La fin du XXème siècle est marquée par une crise de la démocratie, une désidéalisation vis-à-vis de la classe politique depuis les années 1990 avec rejet du politique, la chute des idéologies avec tout d’abord l’échec du communisme puis l'ultra-libéralisme lui-même très fortement remis en question.

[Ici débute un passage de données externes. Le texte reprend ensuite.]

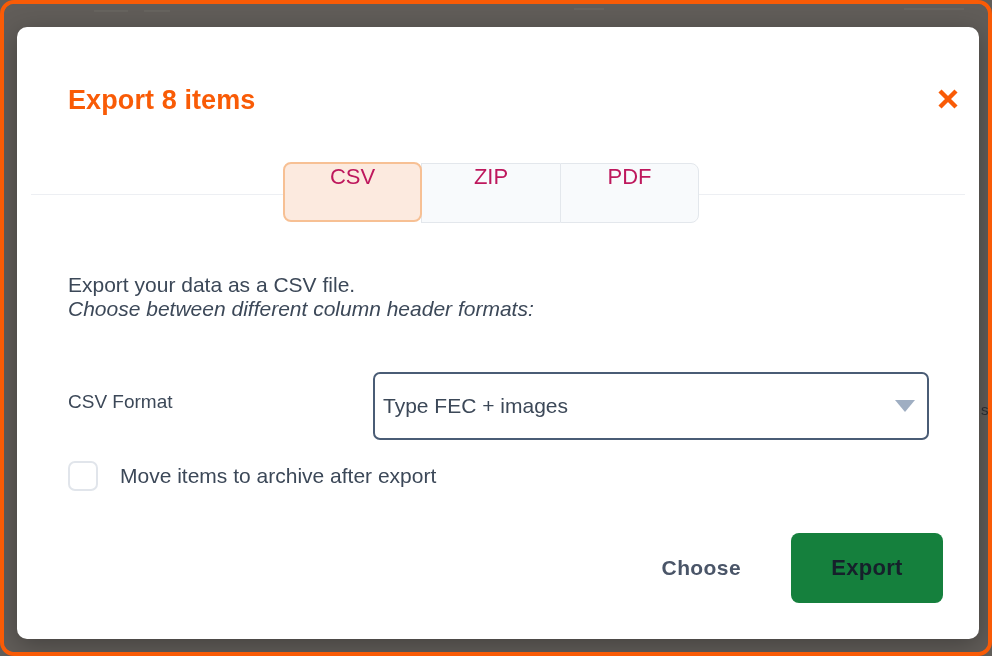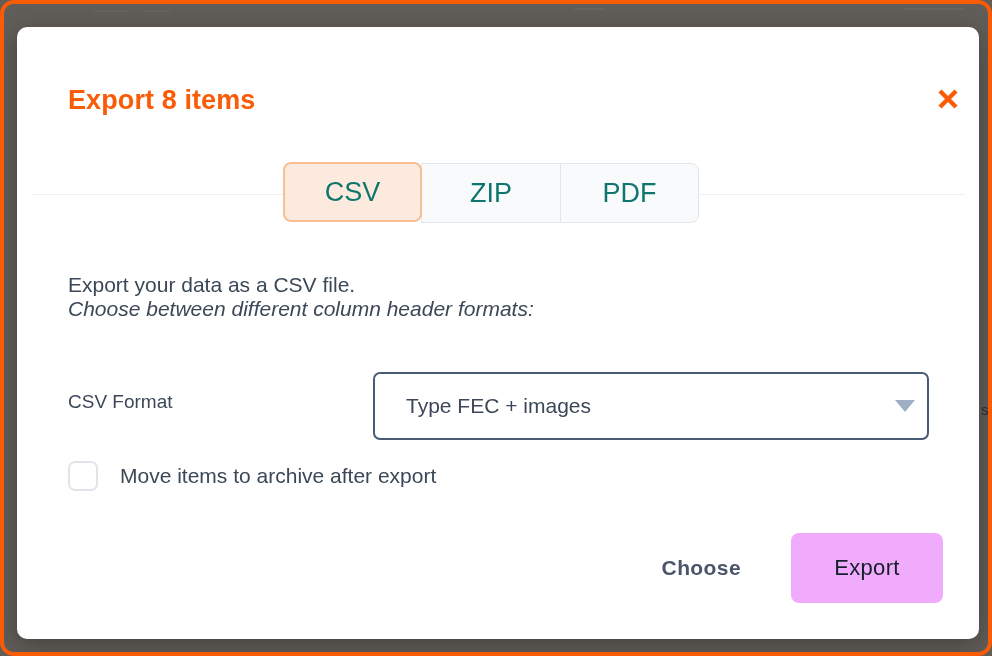"CSV" .tab { align-items: center -> none; color: #0f766e -> #be185d; font-size: 27px -> 22px }
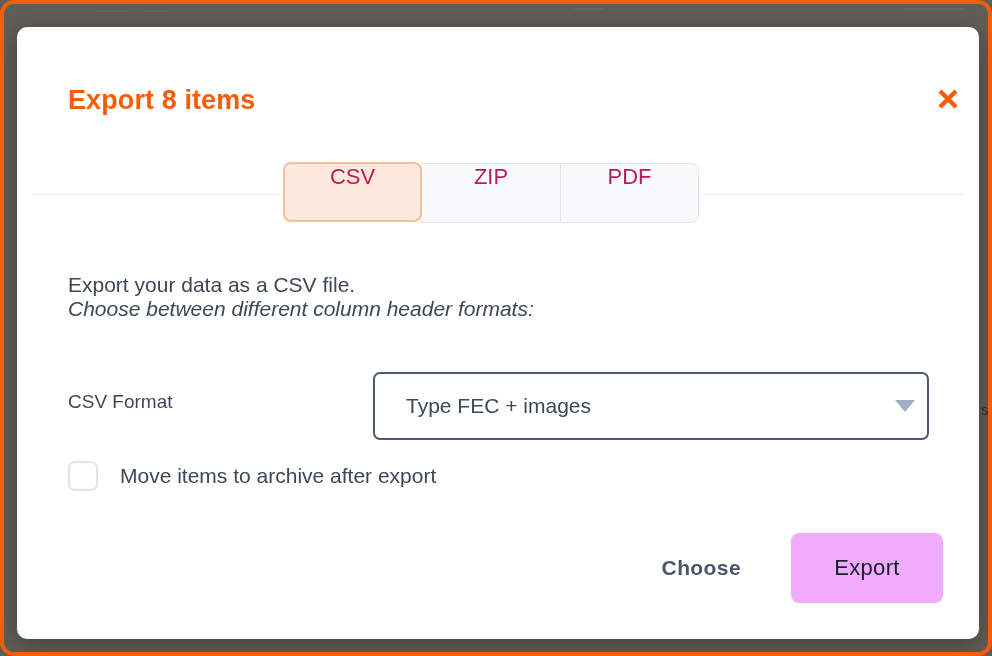"Type FEC + images" #csv-format-value { padding-left: 31px -> 8px }
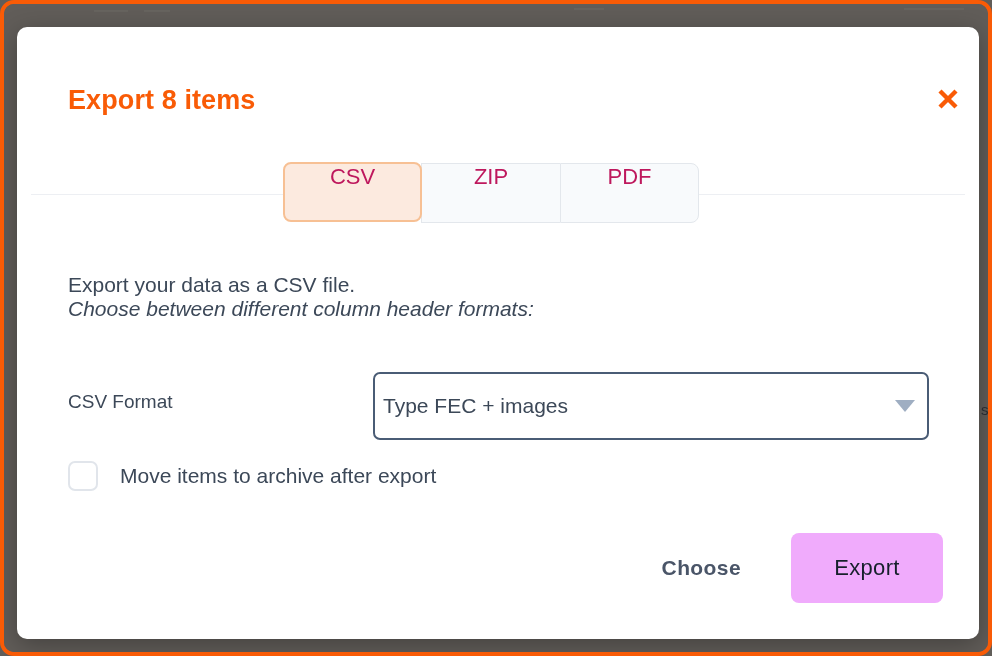"Export" #export-button { background: #f0abfc -> #15803d; font-weight: normal -> bold }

A l’échelle mondiale, on assiste depuis 1997 à une crise financière mondiale, une mobilisation planétaire de citoyens (contre l’AMI, le projet Terminator, l’OMC...), des faillites frauduleuses géantes (Enron en 2001, WorldCom en 2002...) concomitantes d’un krach boursier d’une ampleur similaire à celui de 1929, tant au niveau de la bulle spéculative qu’au niveau de l’effondrement des valeurs boursières. Les États sont fragilisés par une dette publique gigantesque (véritable poids pour les générations à venir), menacés par la déflation comme au Japon, tandis que les ménages s’enfoncent dans l’endettement. L’économiste Kurt Richebacher dénonce l’insouciance de l'économie américaine à amonceler les dettes. Le capitalisme financier, ou boursier, est en pleine crise, rongé par la corruption. Les marchés financiers ont fait la preuve de leur incapacité à s’autoréguler. Chute du communisme d’un côté, et de l’autre côté, échec de la globalisation libérale qui par ailleurs contribue à une dégradation des économies de beaucoup de pays en développement (Stiglitz).
Autre signe du déclin de cette seconde mutation, le retour du religieux avec l’apparition de mouvements intégristes depuis le début des années 1970. Scientisme et dogmatisme religieux témoignent du conflit des opposés. Mais parallèlement, on redécouvre la mystique et la spiritualité, en particulier avec la diffusion des philosophies orientales, ouvrant sur un dialogue avec la physique quantique et témoignant d’une ouverture vers la conjonction des opposés.
On peut considérer que la phase de transition entre la seconde et la
troisième mutation a commencé au début du XXème siècle avec la physique
quantique, pour trouver son apogée avec la guerre entre la Russie et
l'OTAN en Ukraine, et le développement des BRICS.